The Federal Labour Court (Bundesarbeitsgericht - BAG) turned its attention to the 28.10.2021 by way of a preliminary ruling to the Court of Justice of the European Union (ECJ). The interpretation of European law provisions is to be clarified as to whether provisions in collective agreements which provide for the payment of overtime bonuses only for hours worked in excess of the regular working hours of a full-time employee. This would clearly constitute discrimination against part-time workers.

In the case decided, a nurse in part-time employment sued a nationwide dialysis provider, claiming compensation according to § Section 15 (2) AGG as well as further credits due to overtime worked on their working time account.

A collective agreement applies to the employment relationship. Accordingly, overtime pay is only provided for if the working hours of a full-time employee are exceeded.

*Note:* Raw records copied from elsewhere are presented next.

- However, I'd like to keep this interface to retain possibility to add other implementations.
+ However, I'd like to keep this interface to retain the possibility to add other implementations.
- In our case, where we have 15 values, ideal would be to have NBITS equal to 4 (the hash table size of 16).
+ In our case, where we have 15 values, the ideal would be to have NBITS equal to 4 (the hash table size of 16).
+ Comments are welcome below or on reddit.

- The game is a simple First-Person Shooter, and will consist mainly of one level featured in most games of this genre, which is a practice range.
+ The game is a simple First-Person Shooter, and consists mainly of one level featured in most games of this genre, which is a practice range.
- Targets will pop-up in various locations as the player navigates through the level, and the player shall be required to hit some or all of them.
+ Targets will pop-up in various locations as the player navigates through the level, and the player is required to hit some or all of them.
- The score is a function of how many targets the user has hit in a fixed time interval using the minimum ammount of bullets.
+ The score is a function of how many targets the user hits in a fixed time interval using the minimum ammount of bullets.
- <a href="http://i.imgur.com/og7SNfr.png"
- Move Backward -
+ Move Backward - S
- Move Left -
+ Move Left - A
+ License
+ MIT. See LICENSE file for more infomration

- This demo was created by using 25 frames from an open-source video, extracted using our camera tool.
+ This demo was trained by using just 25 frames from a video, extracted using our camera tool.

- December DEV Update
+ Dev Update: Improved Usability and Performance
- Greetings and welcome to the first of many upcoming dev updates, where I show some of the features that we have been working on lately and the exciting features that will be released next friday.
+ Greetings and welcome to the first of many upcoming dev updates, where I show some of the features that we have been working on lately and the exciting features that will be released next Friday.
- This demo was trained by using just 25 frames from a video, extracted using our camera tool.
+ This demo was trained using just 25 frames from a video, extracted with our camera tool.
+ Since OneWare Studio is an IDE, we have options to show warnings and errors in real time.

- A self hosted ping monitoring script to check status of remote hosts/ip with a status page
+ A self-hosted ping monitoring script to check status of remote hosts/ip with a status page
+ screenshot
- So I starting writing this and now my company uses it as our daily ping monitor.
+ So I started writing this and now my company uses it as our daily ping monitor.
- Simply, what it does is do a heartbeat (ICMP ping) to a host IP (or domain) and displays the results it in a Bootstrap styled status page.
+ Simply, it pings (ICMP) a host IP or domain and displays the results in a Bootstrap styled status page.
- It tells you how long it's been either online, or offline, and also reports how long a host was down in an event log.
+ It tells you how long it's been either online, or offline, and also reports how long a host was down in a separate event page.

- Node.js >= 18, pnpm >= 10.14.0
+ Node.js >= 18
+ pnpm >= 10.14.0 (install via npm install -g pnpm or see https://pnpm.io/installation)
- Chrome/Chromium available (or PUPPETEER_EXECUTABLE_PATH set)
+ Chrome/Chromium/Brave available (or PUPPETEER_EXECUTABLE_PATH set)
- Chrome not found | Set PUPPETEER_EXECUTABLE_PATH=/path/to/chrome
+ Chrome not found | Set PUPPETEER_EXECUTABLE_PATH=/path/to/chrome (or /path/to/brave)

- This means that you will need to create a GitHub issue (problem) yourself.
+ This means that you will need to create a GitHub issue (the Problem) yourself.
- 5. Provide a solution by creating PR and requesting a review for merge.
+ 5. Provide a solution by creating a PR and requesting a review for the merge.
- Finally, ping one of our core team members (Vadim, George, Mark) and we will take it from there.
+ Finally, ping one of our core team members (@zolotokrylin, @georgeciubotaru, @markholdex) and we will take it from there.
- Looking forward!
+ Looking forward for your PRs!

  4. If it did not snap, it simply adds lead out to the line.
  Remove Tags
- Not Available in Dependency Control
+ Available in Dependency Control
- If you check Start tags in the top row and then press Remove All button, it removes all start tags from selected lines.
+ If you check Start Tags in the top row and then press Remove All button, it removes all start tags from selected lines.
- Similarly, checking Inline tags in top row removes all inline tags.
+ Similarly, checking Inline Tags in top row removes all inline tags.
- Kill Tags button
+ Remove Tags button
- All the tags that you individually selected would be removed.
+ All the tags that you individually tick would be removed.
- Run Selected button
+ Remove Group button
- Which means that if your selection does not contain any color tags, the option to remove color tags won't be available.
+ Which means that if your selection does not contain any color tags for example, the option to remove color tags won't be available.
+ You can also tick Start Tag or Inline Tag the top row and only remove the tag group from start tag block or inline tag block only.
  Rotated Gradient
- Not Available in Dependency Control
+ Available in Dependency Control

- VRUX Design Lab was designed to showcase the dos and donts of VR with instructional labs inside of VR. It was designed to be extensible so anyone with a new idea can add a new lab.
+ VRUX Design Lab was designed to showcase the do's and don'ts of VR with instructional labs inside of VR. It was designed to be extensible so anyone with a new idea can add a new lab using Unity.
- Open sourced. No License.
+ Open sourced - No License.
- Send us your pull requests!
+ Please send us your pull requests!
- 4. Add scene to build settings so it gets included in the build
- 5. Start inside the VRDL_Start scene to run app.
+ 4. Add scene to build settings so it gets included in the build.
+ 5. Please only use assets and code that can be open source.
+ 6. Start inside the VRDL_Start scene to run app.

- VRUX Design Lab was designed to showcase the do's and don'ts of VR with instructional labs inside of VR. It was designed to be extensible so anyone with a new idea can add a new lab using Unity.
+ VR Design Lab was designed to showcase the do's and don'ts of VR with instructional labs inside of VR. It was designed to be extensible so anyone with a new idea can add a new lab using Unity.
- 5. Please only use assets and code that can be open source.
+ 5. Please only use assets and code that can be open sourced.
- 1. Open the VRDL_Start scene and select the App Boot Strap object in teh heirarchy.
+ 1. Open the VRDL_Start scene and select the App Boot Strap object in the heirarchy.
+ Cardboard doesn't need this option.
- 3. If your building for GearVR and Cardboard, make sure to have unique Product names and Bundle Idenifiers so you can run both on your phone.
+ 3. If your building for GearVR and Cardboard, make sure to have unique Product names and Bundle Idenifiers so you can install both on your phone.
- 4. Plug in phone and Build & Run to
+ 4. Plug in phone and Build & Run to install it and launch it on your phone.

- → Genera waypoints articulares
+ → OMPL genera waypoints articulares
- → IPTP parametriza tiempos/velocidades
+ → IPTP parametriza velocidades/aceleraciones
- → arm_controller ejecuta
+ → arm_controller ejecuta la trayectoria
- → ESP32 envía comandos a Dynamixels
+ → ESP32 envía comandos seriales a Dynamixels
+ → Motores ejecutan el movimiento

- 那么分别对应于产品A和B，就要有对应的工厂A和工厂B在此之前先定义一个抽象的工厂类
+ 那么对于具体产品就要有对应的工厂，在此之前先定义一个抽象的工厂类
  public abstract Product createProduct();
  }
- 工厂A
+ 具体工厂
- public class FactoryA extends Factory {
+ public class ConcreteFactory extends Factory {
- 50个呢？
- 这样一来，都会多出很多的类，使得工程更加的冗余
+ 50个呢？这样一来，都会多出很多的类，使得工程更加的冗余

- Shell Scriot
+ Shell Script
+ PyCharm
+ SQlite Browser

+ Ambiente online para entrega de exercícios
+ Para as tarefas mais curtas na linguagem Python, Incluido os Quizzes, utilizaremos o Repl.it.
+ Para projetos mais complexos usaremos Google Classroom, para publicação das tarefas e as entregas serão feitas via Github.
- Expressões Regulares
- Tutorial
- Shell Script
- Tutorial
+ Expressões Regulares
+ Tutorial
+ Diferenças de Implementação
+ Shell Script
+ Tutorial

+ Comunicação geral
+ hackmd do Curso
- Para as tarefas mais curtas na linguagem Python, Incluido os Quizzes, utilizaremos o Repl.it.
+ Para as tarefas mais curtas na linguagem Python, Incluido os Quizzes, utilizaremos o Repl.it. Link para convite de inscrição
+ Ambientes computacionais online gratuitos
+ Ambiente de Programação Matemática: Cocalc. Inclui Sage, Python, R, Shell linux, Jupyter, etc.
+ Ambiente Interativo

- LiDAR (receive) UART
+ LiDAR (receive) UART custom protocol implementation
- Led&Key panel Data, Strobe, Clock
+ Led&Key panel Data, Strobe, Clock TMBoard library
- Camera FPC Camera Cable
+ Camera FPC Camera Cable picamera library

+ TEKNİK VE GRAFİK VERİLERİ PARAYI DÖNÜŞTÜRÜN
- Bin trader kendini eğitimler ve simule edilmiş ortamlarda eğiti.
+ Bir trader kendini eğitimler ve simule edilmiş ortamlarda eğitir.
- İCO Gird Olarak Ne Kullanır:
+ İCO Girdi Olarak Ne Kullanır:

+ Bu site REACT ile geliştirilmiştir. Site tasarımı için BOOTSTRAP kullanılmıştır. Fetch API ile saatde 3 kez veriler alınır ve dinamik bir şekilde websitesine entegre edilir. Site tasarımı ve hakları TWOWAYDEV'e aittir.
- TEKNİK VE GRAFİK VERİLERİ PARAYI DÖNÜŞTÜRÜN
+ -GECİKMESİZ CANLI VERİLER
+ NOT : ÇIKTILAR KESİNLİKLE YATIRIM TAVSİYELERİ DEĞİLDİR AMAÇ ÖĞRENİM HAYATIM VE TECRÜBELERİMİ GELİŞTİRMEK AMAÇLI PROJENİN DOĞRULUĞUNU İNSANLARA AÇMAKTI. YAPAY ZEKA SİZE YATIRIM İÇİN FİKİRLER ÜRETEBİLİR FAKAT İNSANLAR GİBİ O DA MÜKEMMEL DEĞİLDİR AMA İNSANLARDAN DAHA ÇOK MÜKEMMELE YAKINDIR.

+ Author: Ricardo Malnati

The Labour Court dismissed the action. The Hessian Higher Labour Court (LAG) partially amended the Labour Court's decision on the plaintiff's appeal and ordered the defendant to credit the plaintiff's working time account with the required hours. It dismissed the plaintiff's further appeal. In her appeal, the plaintiff continues to pursue her claim for payment of compensation under § 15.2 of the General Equal Treatment Act. The defendant sought the dismissal of the appeal and, by way of cross-appeal, the dismissal of the action in its entirety.

Gender discrimination

The Eighth Senate of the BAG asks the ECJ to answer, inter alia, the following questions on the interpretation of Union law, namely:

The plaintiff also claimed compensation pursuant to para. § 15 para.2 AGG on the grounds of indirect gender discrimination. She took the view that she had been unlawfully discriminated against as a part-time employee compared to full-time employees by the application of the collective agreement provision in section 10, paragraph 7, sentence 2 of the MTV. In addition, she was indirectly disadvantaged because of her gender, as the defendant employed mainly women on a part-time basis.

The ECJ is now to clarify whether this results in unequal treatment of full-time employees and part-time employees (with regard to men and women) within the meaning of Art. 157 TFEU as well as Art. 2 para. 1 b and Art. 4 sentence 1 of Directive 2006/54/EC. 

The Labour Court dismissed the action. On the plaintiff's appeal, the Hessian Higher Labour Court (LAG) partially amended the labour court's decision and ordered the defendant to credit the plaintiff's working time account with the required hours. The plaintiff's further appeal was rejected. In her appeal, the plaintiff continued her claim for payment of compensation under section 15 (2) of the General Equal Treatment Act. The defendant sought the dismissal of the appeal and, by way of cross-appeal, the dismissal of the action in its entirety.

Referral to the ECJ

The 8th Senate would like to know from the ECJ which consideration is relevant in this case. Is it necessary to make a comparison between the groups of full-time and part-time employees or is it already sufficient that more women than men are affected in the group of part-time employees?  

The clarification of this factual question remains exciting for part-time workers in nursing and also in other areas, especially in the public sector as well as in hospitals.